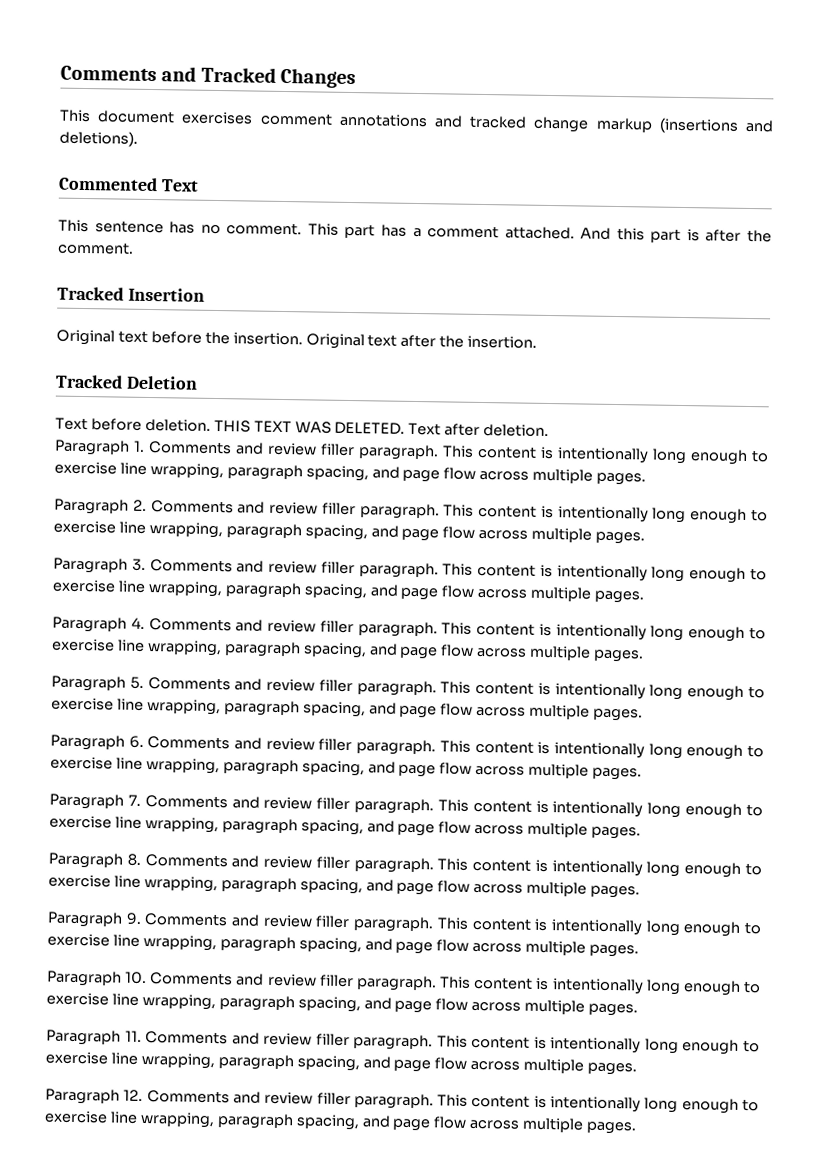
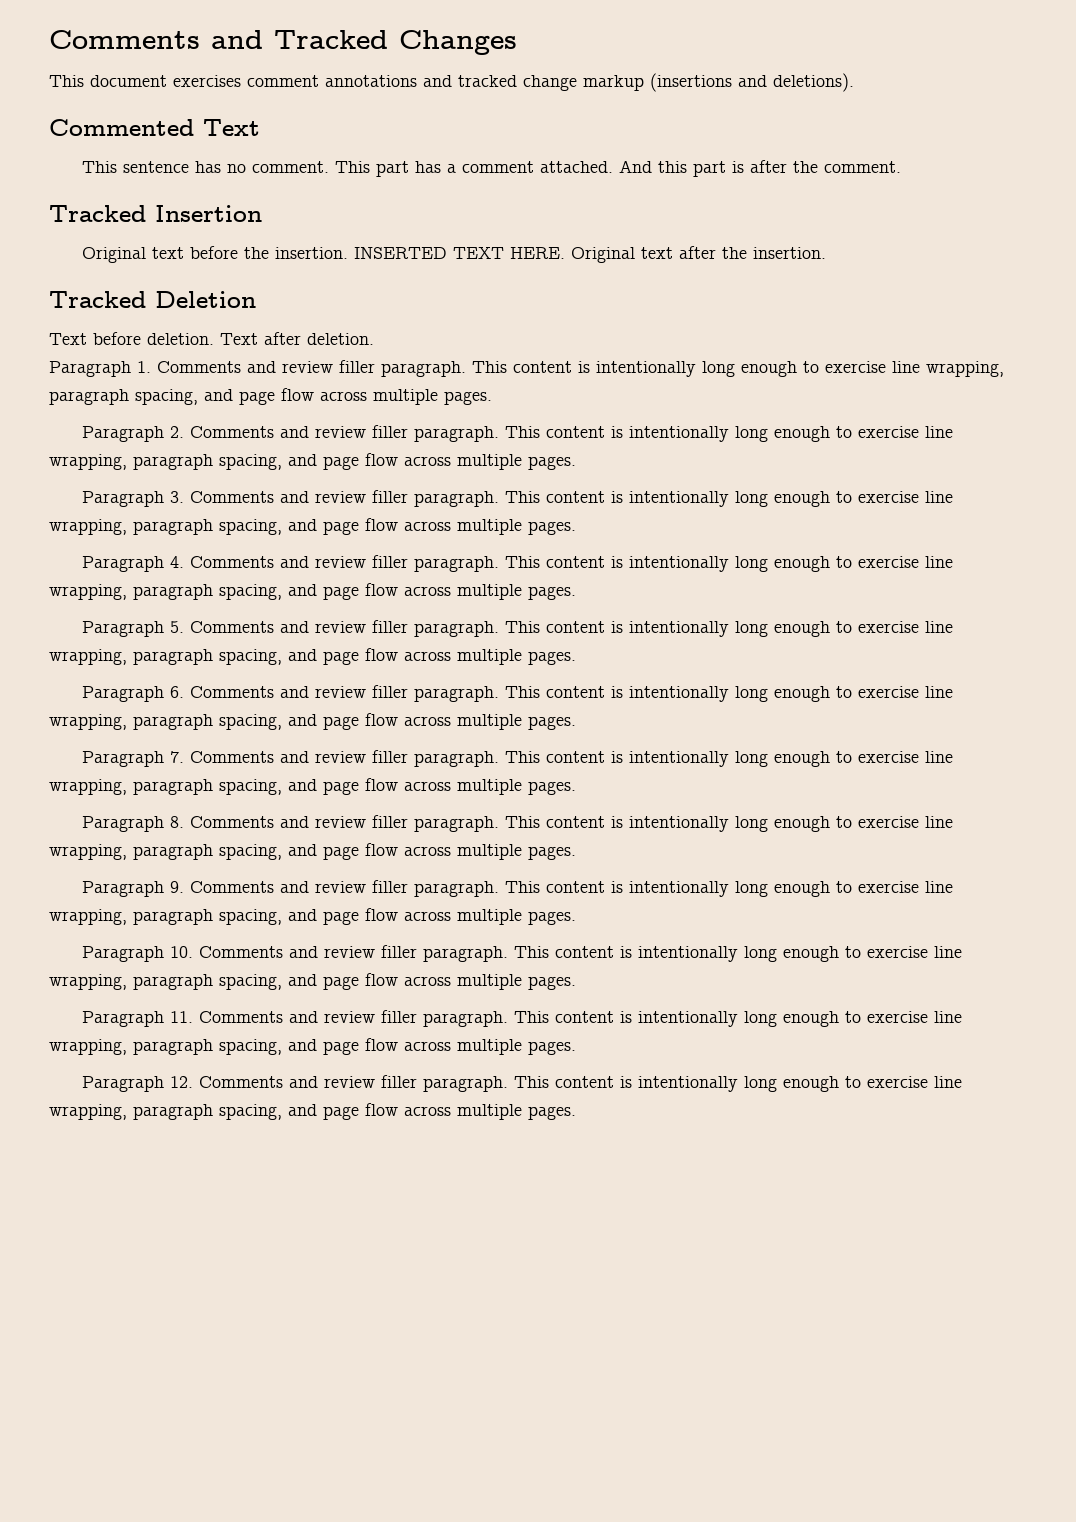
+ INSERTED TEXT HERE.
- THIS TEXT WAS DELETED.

────────────────

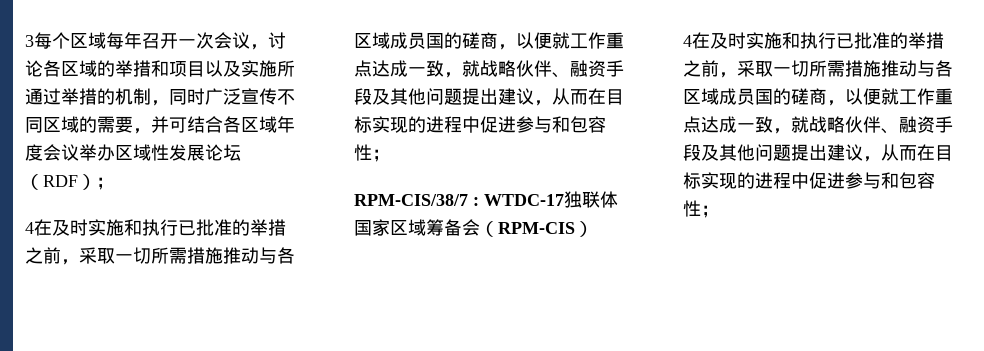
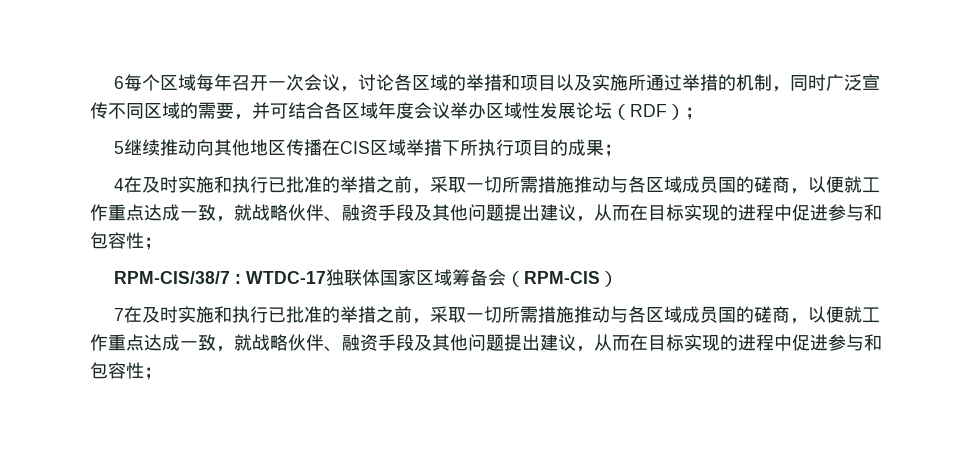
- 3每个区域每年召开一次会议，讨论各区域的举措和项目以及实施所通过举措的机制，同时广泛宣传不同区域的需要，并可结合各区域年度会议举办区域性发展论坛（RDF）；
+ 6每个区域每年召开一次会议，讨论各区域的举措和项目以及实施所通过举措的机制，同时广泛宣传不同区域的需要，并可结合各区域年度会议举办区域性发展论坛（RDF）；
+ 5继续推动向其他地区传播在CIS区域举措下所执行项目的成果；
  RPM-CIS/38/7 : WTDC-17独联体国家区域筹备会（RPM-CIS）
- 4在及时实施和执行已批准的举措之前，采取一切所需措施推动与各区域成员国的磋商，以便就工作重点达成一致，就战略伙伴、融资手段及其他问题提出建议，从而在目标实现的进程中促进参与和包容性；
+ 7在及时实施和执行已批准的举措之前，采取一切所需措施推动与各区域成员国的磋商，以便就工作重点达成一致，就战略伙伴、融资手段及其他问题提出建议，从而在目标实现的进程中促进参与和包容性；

────────────────

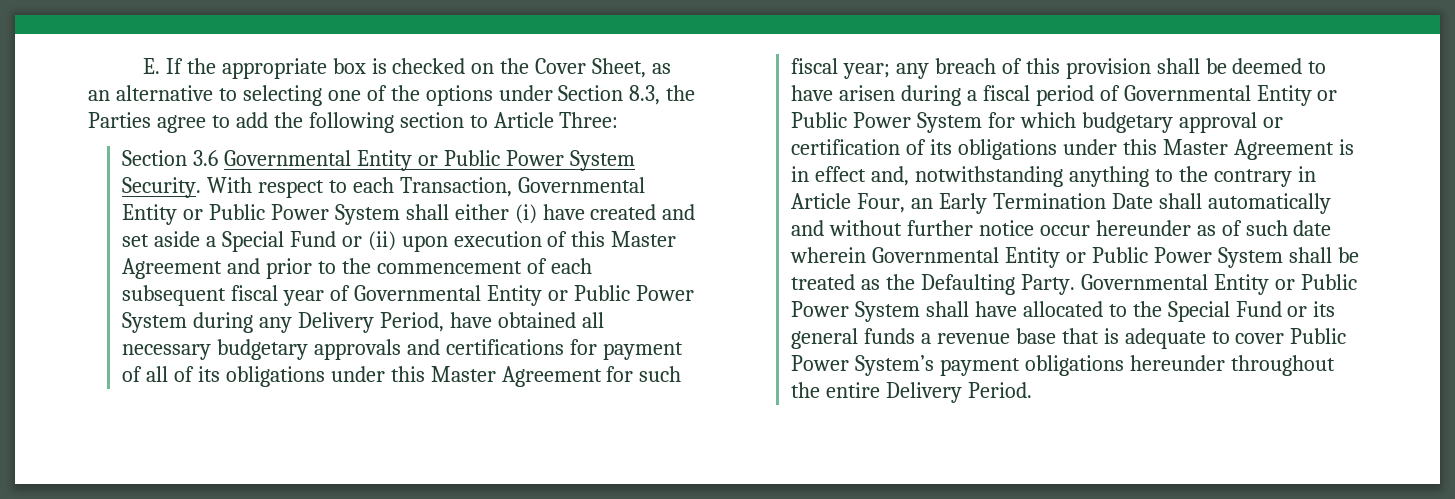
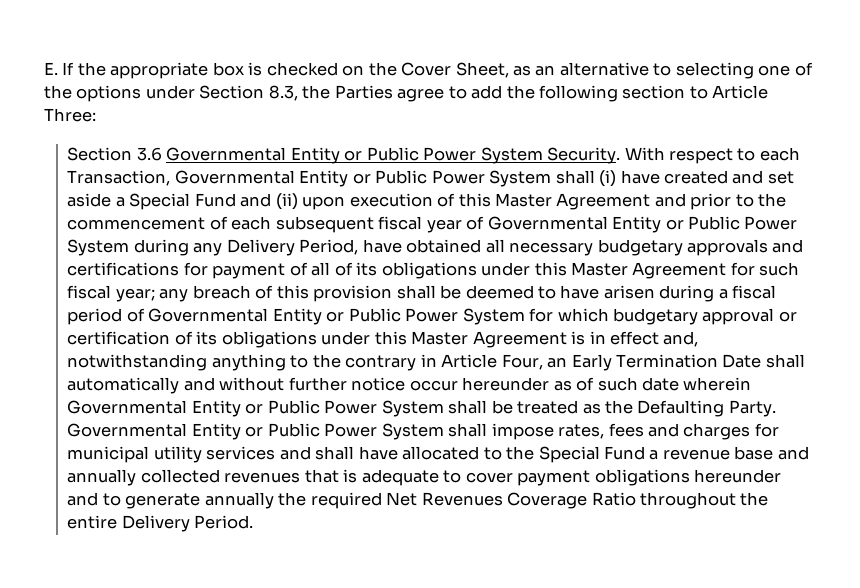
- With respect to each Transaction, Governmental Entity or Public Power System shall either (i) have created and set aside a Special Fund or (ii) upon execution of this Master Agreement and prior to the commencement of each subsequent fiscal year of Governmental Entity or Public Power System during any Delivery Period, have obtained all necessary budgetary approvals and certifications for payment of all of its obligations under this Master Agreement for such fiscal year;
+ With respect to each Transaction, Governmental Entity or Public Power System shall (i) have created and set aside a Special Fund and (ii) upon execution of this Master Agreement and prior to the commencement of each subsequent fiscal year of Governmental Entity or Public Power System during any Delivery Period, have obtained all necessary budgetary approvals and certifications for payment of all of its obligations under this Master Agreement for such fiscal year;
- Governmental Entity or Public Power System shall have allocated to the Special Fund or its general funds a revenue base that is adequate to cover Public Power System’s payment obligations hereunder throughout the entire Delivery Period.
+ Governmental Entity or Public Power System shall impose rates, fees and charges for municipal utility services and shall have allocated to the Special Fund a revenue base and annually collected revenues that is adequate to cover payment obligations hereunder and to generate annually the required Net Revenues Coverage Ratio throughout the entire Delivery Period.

────────────────

» Work instructions
All that belongs in your answer is the stretch of entries above from the line with "- 3每个区域每年召开一次会" through the line with "- 4在及时实施和执行已批准", printed exactly.

» Answer to this exercise
- 3每个区域每年召开一次会议，讨论各区域的举措和项目以及实施所通过举措的机制，同时广泛宣传不同区域的需要，并可结合各区域年度会议举办区域性发展论坛（RDF）；
+ 6每个区域每年召开一次会议，讨论各区域的举措和项目以及实施所通过举措的机制，同时广泛宣传不同区域的需要，并可结合各区域年度会议举办区域性发展论坛（RDF）；
+ 5继续推动向其他地区传播在CIS区域举措下所执行项目的成果；
  RPM-CIS/38/7 : WTDC-17独联体国家区域筹备会（RPM-CIS）
- 4在及时实施和执行已批准的举措之前，采取一切所需措施推动与各区域成员国的磋商，以便就工作重点达成一致，就战略伙伴、融资手段及其他问题提出建议，从而在目标实现的进程中促进参与和包容性；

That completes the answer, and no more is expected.